▶ _Activity_: What is the number of lines in these entries that contain "content"? State it alone.

▶ _Available data_:
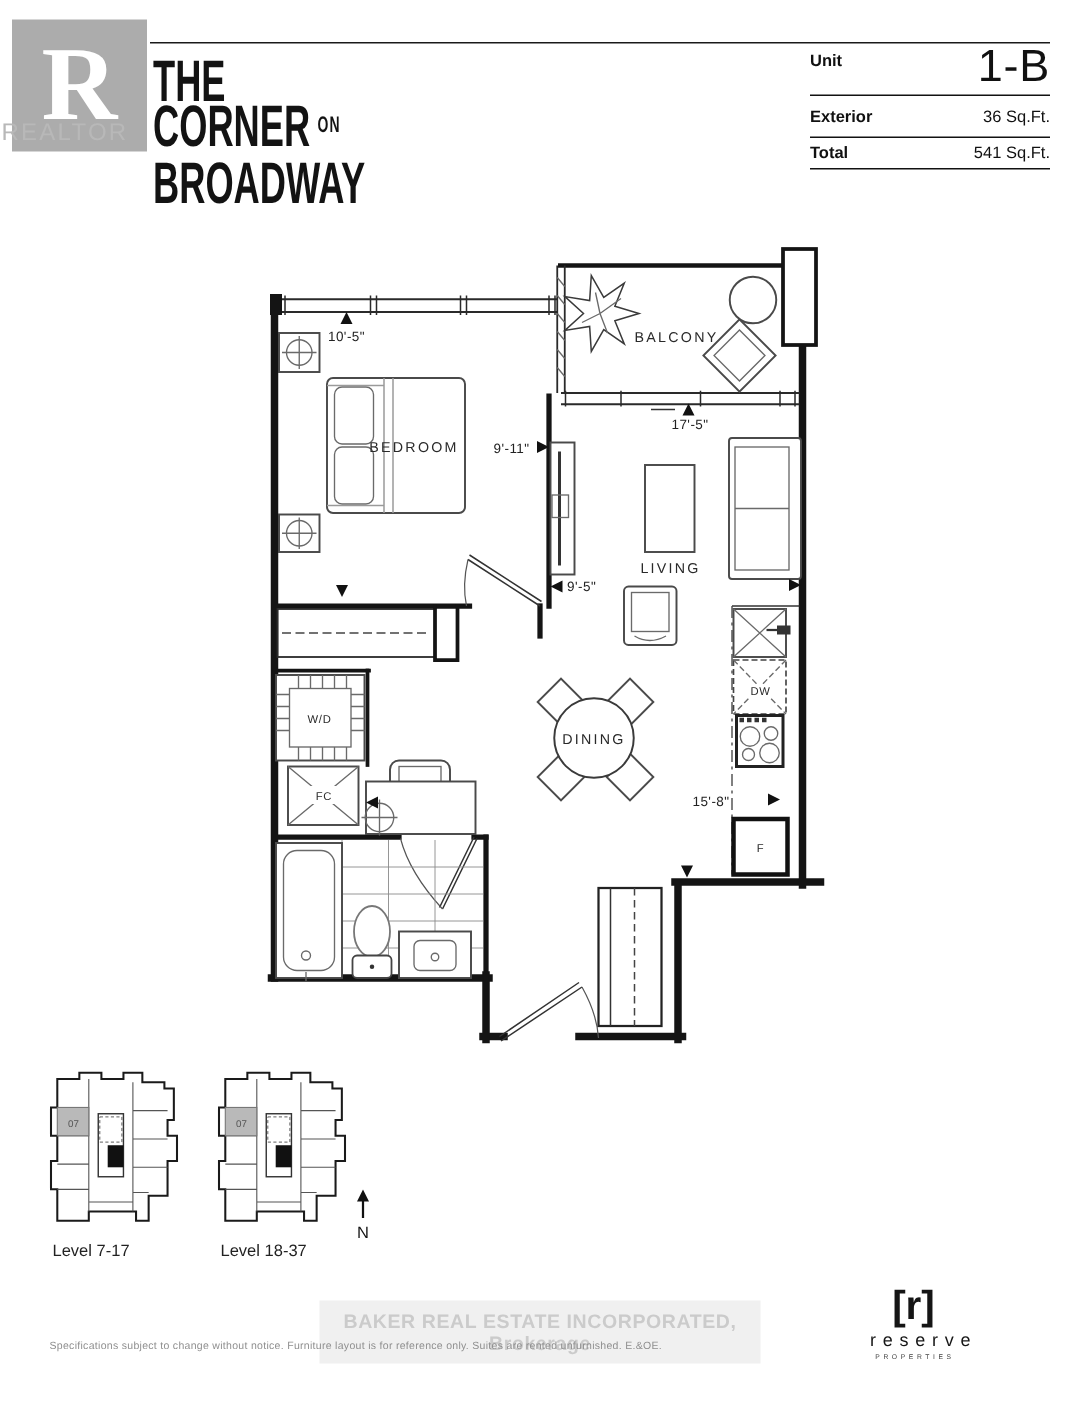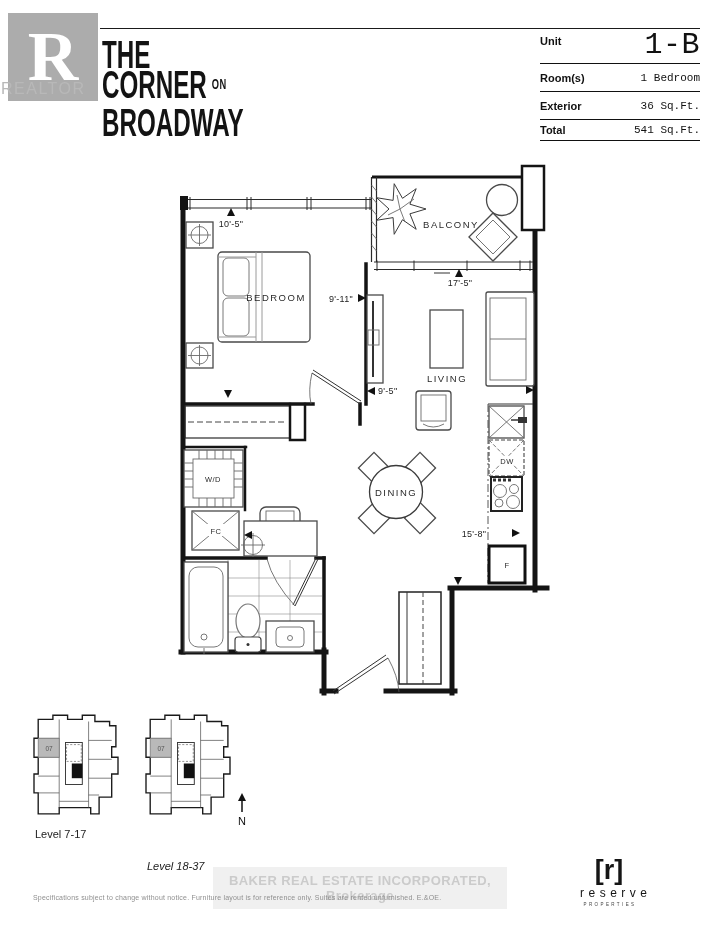--- a/index.html
+++ b/index.html
@@ -11,21 +11,21 @@
          z-index:2;display:flex;align-items:center;justify-content:center;}
   .rlogo span{color:#fff;font-family:"Liberation Serif",serif;font-weight:bold;font-size:70px;line-height:1;}
   .rword{position:absolute;left:1px;top:80px;z-index:2;color:#b8b8b8;font-size:16px;font-weight:normal;letter-spacing:1.5px;}
   .brand{position:absolute;left:102px;top:40px;z-index:3;font-weight:bold;color:#131313;
          transform:scaleX(.62);transform-origin:left top;white-space:nowrap;}
   .brand .l{font-size:39px;line-height:30px;letter-spacing:0;}
   .brand .on{font-size:15px;letter-spacing:1px;position:relative;top:-9px;margin-left:8px;}
   .unit-table{position:absolute;left:540px;top:28px;width:160px;z-index:4;}
   .utr{display:flex;justify-content:space-between;border-bottom:1px solid #111;align-items:center;}
   .utr .lab{font-size:11px;font-weight:bold;}
-  .utr .val{font-size:11px;text-align:left;font-family:Liberation Mono, monospace;}
+  .utr .val{font-size:11px;text-align:left;}
   .utr.first{height:35px;align-items:flex-start;}
   .utr.first .lab{padding-top:7px;}
   .utr.first .val{font-size:30px;line-height:34px;letter-spacing:.5px;}
   .utr.mid{height:27px;}
   .utr.last{height:20px;}
   
   svg.plan{position:absolute;left:0;top:0;z-index:1;}
   .w5{stroke:#141414;stroke-width:5;fill:none;stroke-linecap:square;}
   .w35{stroke:#141414;stroke-width:3.5;fill:none;stroke-linecap:square;}
   .w25{stroke:#141414;stroke-width:2.5;fill:none;stroke-linecap:square;}
@@ -67,24 +67,20 @@
     <div class="l"><span>CORNER</span><span class="on">ON</span></div>
     <div class="l">BROADWAY</div>
   </div>
 
   <div class="unit-table">
     <div class="utr first">
       <span class="lab">Unit</span>
       <span class="val">1-B</span>
     </div>
     <div class="utr mid">
-      <span class="lab">Room(s)</span>
-      <span class="val">1 Bedroom</span>
-    </div>
-    <div class="utr mid">
       <span class="lab">Exterior</span>
       <span class="val">36 Sq.Ft.</span>
     </div>
     <div class="utr last">
       <span class="lab">Total</span>
       <span class="val">541 Sq.Ft.</span>
     </div>
   </div>
 
   <svg class="plan" width="722" height="935" viewBox="0 0 722 935">
@@ -333,21 +329,21 @@
     </g>
     <text x="161" y="751" font-size="6.5" fill="#555" text-anchor="middle" font-family="Liberation Sans, sans-serif">07</text>
     <g>
       <path d="M242,812 V799" stroke="#111" stroke-width="1.5"></path>
       <polygon class="arr" points="238,801 246,801 242,793"></polygon>
       <text x="242" y="825" font-size="11" fill="#111" text-anchor="middle" font-family="Liberation Sans, sans-serif">N</text>
     </g>
   </svg>
 
   <div class="kplabel" style="left:35px;top:828px;">Level 7-17</div>
-  <div class="kplabel" style="left:147px;top:860px;font-style:italic;">Level 18-37</div>
+  <div class="kplabel" style="left:147px;top:828px;">Level 18-37</div>
 
   <div class="baker">BAKER REAL ESTATE INCORPORATED, Brokerage</div>
   <div class="disc">Specifications subject to change without notice. Furniture layout is for reference only. Suites are rented unfurnished. E.&amp;OE.</div>
 
   <div class="reserve">
     <div class="mark">[r]</div>
     <div class="name">reserve</div>
     <div class="sub">PROPERTIES</div>
   </div>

▶ _Output_: 2